Kesimpulannya, daging-daging yang ditanyakan ini, jika diimport dari negeri Ahli Kitab dan disembelih sesuai dengan tuntunan syari’at, maka daging ini boleh dikonsumsi. Sedangkan jika disembelih tidak sesuai dengan tuntunan syari’at, seperti dengan menggunakan sengatan listrik atau semacamnya, maka (demikian) ini haram.
Jika urusan ini masih samar pada anda, maka tinggalkan daging-daging itu dan beralihlah kepada yang tidak mengandung syubhat. Wallahu a’lam” Mengenai masalah daging yang tidak disembelih oleh orang yang tidak sholat, beliau memfatwakan dalam Kitab Al-Muntaqa min Fatawa Fadhilatisy Syaikh Shalih bin Fauzan, 5/324, sebagai berikut :“Daging yang dijual di pasar-pasar kaum muslimin dari hewan-hewan yang disembelih di negera-negara Islam hukum asalnya adalah halal, alhamdulillah. Dan tidak perlu ditanyakan tentangnya, selama belum jelas atau tidak terbukti bahwa daging itu berasal dari sembelihan yang tidak sesuai syari’at.
Nabi Shallallahu ‘alaihi wa sallam pernah ditanya tentang satu kaum yang baru masuk Islam, mereka membawa daging ke pasar-pasar kaum muslimin, dan tidak diketahui apakah mereka menyebut nama Allah ketika menyembelih ataukah tidak, Rasulullah Shallallahu ‘alaihi wa sallam memberikan jawaban. “Hendaklah kalian membaca bismillah dan makanlah” [Hadits Riwayat Bukhari 6/226 dari Aisyah]
Maksudnya, bacaan basmalah ketika hendak makan.
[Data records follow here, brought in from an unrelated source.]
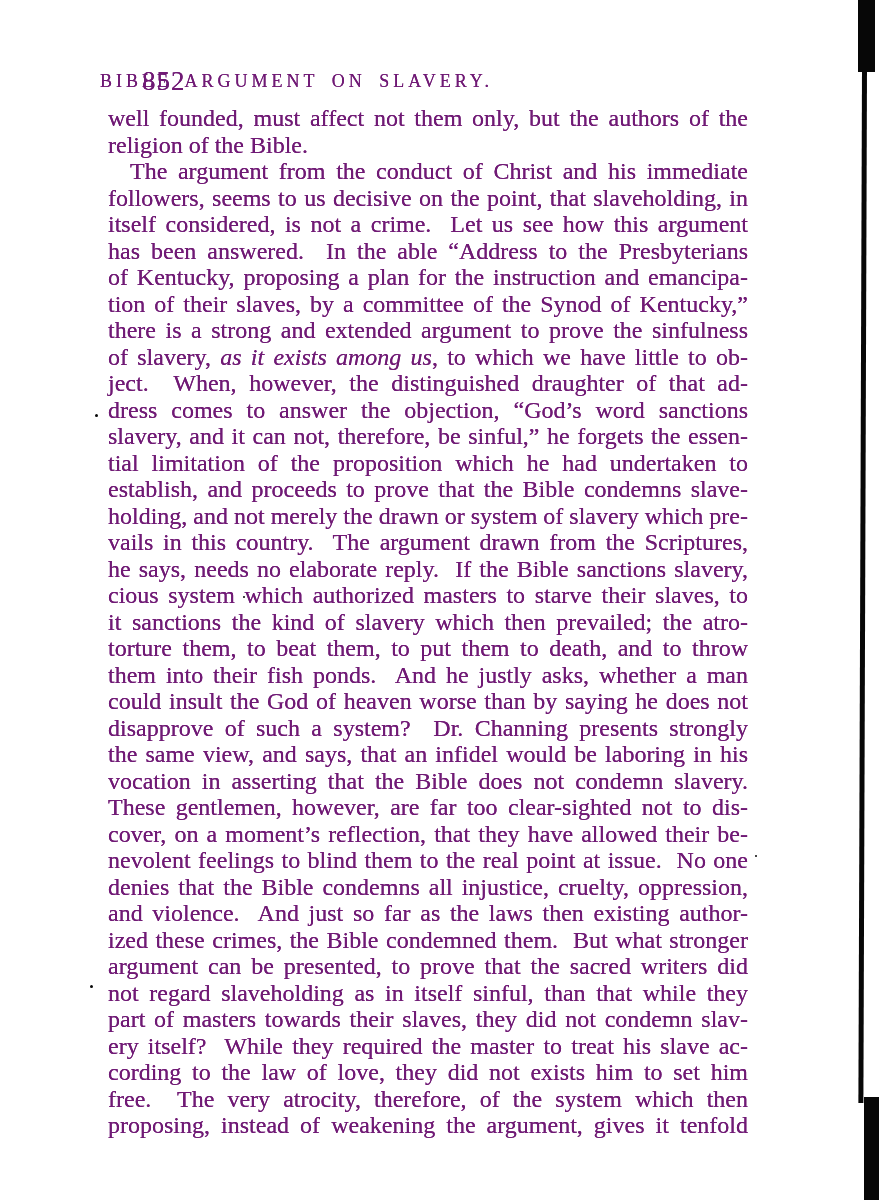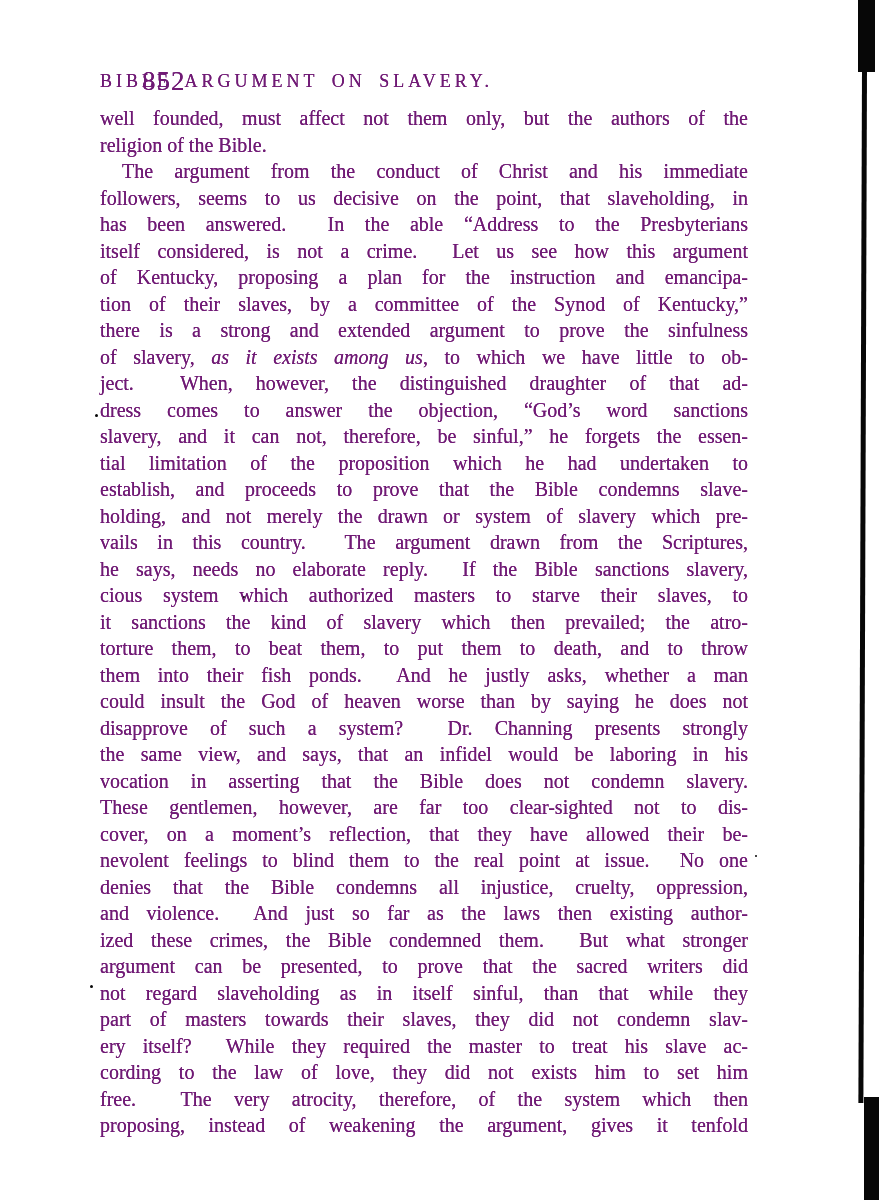--- a/index.html
+++ b/index.html
@@ -45,27 +45,28 @@
     text-shadow: 0 0 0.6px currentColor;
   }
   
   .body-text {
     position: absolute;
     left: 100px;
     top: 105px;
     width: 648px;
   }
   .line {
-    font-size: 20px;
+    font-size: 24px;
     line-height: 26.5px;
     height: 26.5px;
     white-space: normal;
     text-align: justify;
     text-align-last: justify;
     text-shadow: 0 0 0.5px currentColor;
+    margin-left: 8px;
   }
   .line.flush {
     text-align-last: left;
   }
   .line.indent {
     text-indent: 22px;
   }
   .line em {
     font-style: italic;
   }
@@ -101,22 +102,22 @@
   <div class="header">
     <div class="page-number">852</div>
     <div class="running-title">BIBLE ARGUMENT ON SLAVERY.</div>
   </div>
 
   <div class="body-text">
       <div class="line"><span>well founded, must affect not them only, but the authors of the</span></div>
       <div class="line flush"><span>religion of the Bible.</span></div>
       <div class="line indent"><span>The argument from the conduct of Christ and his immediate</span></div>
       <div class="line"><span>followers, seems to us decisive on the point, that slaveholding, in</span></div>
+      <div class="line"><span>itself considered, is not a crime.&nbsp; Let us see how this argument</span></div>
       <div class="line"><span>has been answered.&nbsp; In the able “Address to the Presbyterians</span></div>
-      <div class="line"><span>itself considered, is not a crime.&nbsp; Let us see how this argument</span></div>
       <div class="line"><span>of Kentucky, proposing a plan for the instruction and emancipa-</span></div>
       <div class="line"><span>tion of their slaves, by a committee of the Synod of Kentucky,”</span></div>
       <div class="line"><span>there is a strong and extended argument to prove the sinfulness</span></div>
       <div class="line"><span>of slavery, </span><em>as it exists among us</em><span>, to which we have little to ob-</span></div>
       <div class="line"><span>ject.&nbsp; When, however, the distinguished draughter of that ad-</span></div>
       <div class="line"><span>dress comes to answer the objection, “God’s word sanctions</span></div>
       <div class="line"><span>slavery, and it can not, therefore, be sinful,” he forgets the essen-</span></div>
       <div class="line"><span>tial limitation of the proposition which he had undertaken to</span></div>
       <div class="line"><span>establish, and proceeds to prove that the Bible condemns slave-</span></div>
       <div class="line"><span>holding, and not merely the drawn or system of slavery which pre-</span></div>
Sehingga keraguan yang ada pada benak para penanya tidak memiliki kesempatan untuk menjadikan daging-daging itu haram, wallahu a’lam.
Sedangkan kondisi orang-orang yang dipertanyakan yang meremehkan shalat berjama’ah, tidak mesti mengakibatkan hasil sembelihan mereka menjadi haram. Karena meninggalkan shalat berjama’ah, meskipun itu merupakan perbuatan haram (berdosa), namun perbuatan itu tidak mengeluarkan dari Islam, dan pelakunya tidak dianggap kafir.